Each entry below is to be restated word for word, with no pictures carried over.

====== RECORDS SUPPLIED

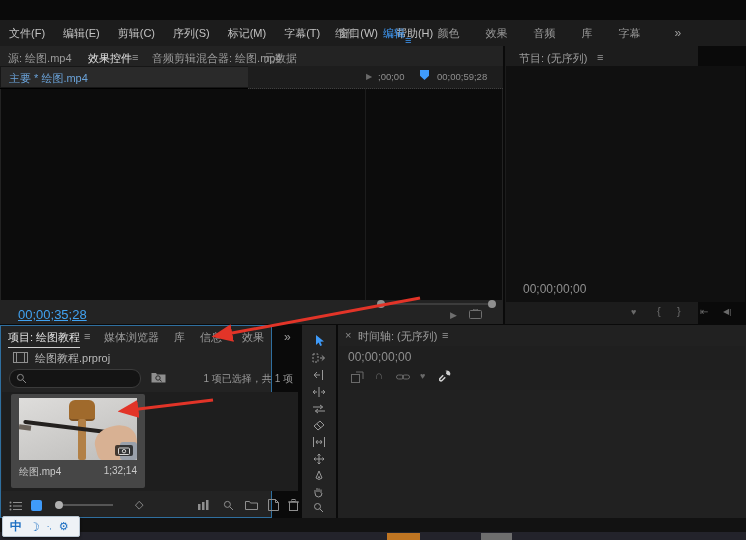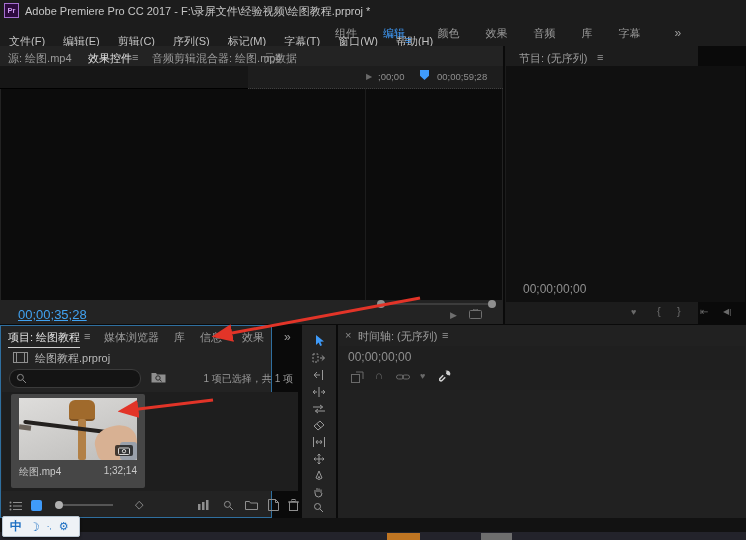--- a/index.html
+++ b/index.html
@@ -27,11 +27,6 @@
 
 <div id="app">
 
-  <div class="abs" style="left:0;top:0;width:746px;height:20px;background:#1c1c1c;">
-    <div class="abs" style="left:4px;top:3px;width:13px;height:13px;background:#2d0a3e;border:1px solid #a56fd0;
-                color:#cf9bf0;font-size:7.5px;font-weight:bold;text-align:center;line-height:13px;">Pr</div>
-    <div class="abs" style="left:25px;top:4px;font-size:11px;color:#c6c6c6;">Adobe Premiere Pro CC 2017 - F:\录屏文件\经验视频\绘图教程.prproj *</div>
-  </div>
 
   <div class="abs" style="left:0;top:20px;width:746px;height:26px;background:#1c1c1c;">
     <div class="abs" style="left:0;top:0;">

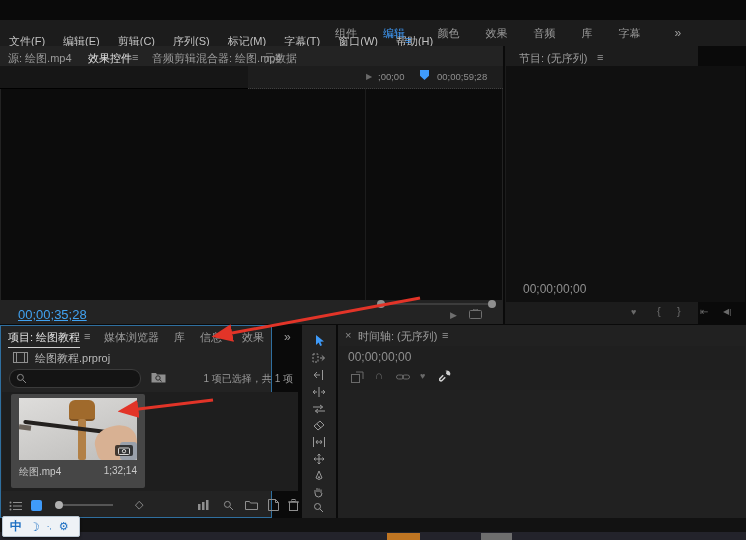--- a/index.html
+++ b/index.html
@@ -11,7 +11,7 @@
   .tab.active{color:#e4e4e4;border-bottom:1px solid #cfcfcf;padding-bottom:2px;}
   .tc-grey{color:#8f8f8f;}
   .tc-blue{color:#41a2f0;}
-  .menu-item{display:inline-block;padding:0 9px;font-size:11px;color:#c2c2c2;line-height:26px;margin-top:8px;}
+  .menu-item{display:inline-block;padding:0 9px;font-size:11px;color:#c2c2c2;line-height:26px;}
   .ws-tab{font-size:11px;color:#9b9b9b;line-height:26px;}
   .ws-tab.active{color:#3f9bfa;}
   .hamb{font-size:11px;color:#9b9b9b;}

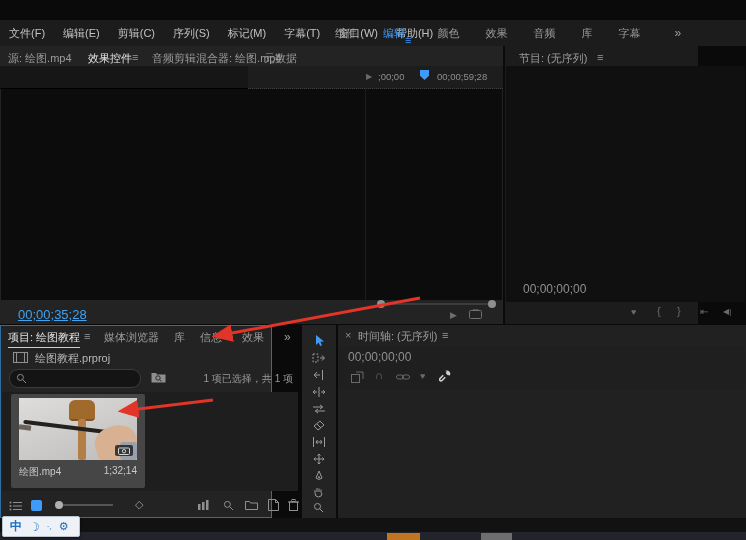--- a/index.html
+++ b/index.html
@@ -56,6 +56,9 @@
     <span class="abs tab" style="left:264px;top:5px;">元数据</span>
 
     <div class="abs" style="left:0;top:20px;width:503px;height:22px;background:#161616;border-bottom:1px solid #000;">
+      <div class="abs" style="left:1px;top:1px;width:247px;height:20px;background:#2a2a2a;">
+        <span class="abs" style="left:8px;top:4px;font-size:11px;color:#6aa2d8;">主要 * 绘图.mp4</span>
+      </div>
       <div class="abs" style="left:248px;top:0;width:255px;height:22px;background:#1d1d1d;border-bottom:1px dotted #3f3f3f;">
         <span class="abs icon-btn" style="left:118px;top:6px;font-size:8px;">▶</span>
         <span class="abs tc-grey" style="left:130px;top:5px;font-size:9.5px;text-align:right;">;00;00</span>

============

OUTPUT OF THE TASK.
--- a/index.html
+++ b/index.html
@@ -27,11 +27,6 @@
 
 <div id="app">
 
-  <div class="abs" style="left:0;top:0;width:746px;height:20px;background:#1c1c1c;">
-    <div class="abs" style="left:4px;top:3px;width:13px;height:13px;background:#2d0a3e;border:1px solid #a56fd0;
-                color:#cf9bf0;font-size:7.5px;font-weight:bold;text-align:center;line-height:13px;">Pr</div>
-    <div class="abs" style="left:25px;top:4px;font-size:11px;color:#c6c6c6;">Adobe Premiere Pro CC 2017 - F:\录屏文件\经验视频\绘图教程.prproj *</div>
-  </div>
 
   <div class="abs" style="left:0;top:20px;width:746px;height:26px;background:#1c1c1c;">
     <div class="abs" style="left:0;top:0;">

--- a/index.html
+++ b/index.html
@@ -11,7 +11,7 @@
   .tab.active{color:#e4e4e4;border-bottom:1px solid #cfcfcf;padding-bottom:2px;}
   .tc-grey{color:#8f8f8f;}
   .tc-blue{color:#41a2f0;}
-  .menu-item{display:inline-block;padding:0 9px;font-size:11px;color:#c2c2c2;line-height:26px;margin-top:8px;}
+  .menu-item{display:inline-block;padding:0 9px;font-size:11px;color:#c2c2c2;line-height:26px;}
   .ws-tab{font-size:11px;color:#9b9b9b;line-height:26px;}
   .ws-tab.active{color:#3f9bfa;}
   .hamb{font-size:11px;color:#9b9b9b;}

--- a/index.html
+++ b/index.html
@@ -56,6 +56,9 @@
     <span class="abs tab" style="left:264px;top:5px;">元数据</span>
 
     <div class="abs" style="left:0;top:20px;width:503px;height:22px;background:#161616;border-bottom:1px solid #000;">
+      <div class="abs" style="left:1px;top:1px;width:247px;height:20px;background:#2a2a2a;">
+        <span class="abs" style="left:8px;top:4px;font-size:11px;color:#6aa2d8;">主要 * 绘图.mp4</span>
+      </div>
       <div class="abs" style="left:248px;top:0;width:255px;height:22px;background:#1d1d1d;border-bottom:1px dotted #3f3f3f;">
         <span class="abs icon-btn" style="left:118px;top:6px;font-size:8px;">▶</span>
         <span class="abs tc-grey" style="left:130px;top:5px;font-size:9.5px;text-align:right;">;00;00</span>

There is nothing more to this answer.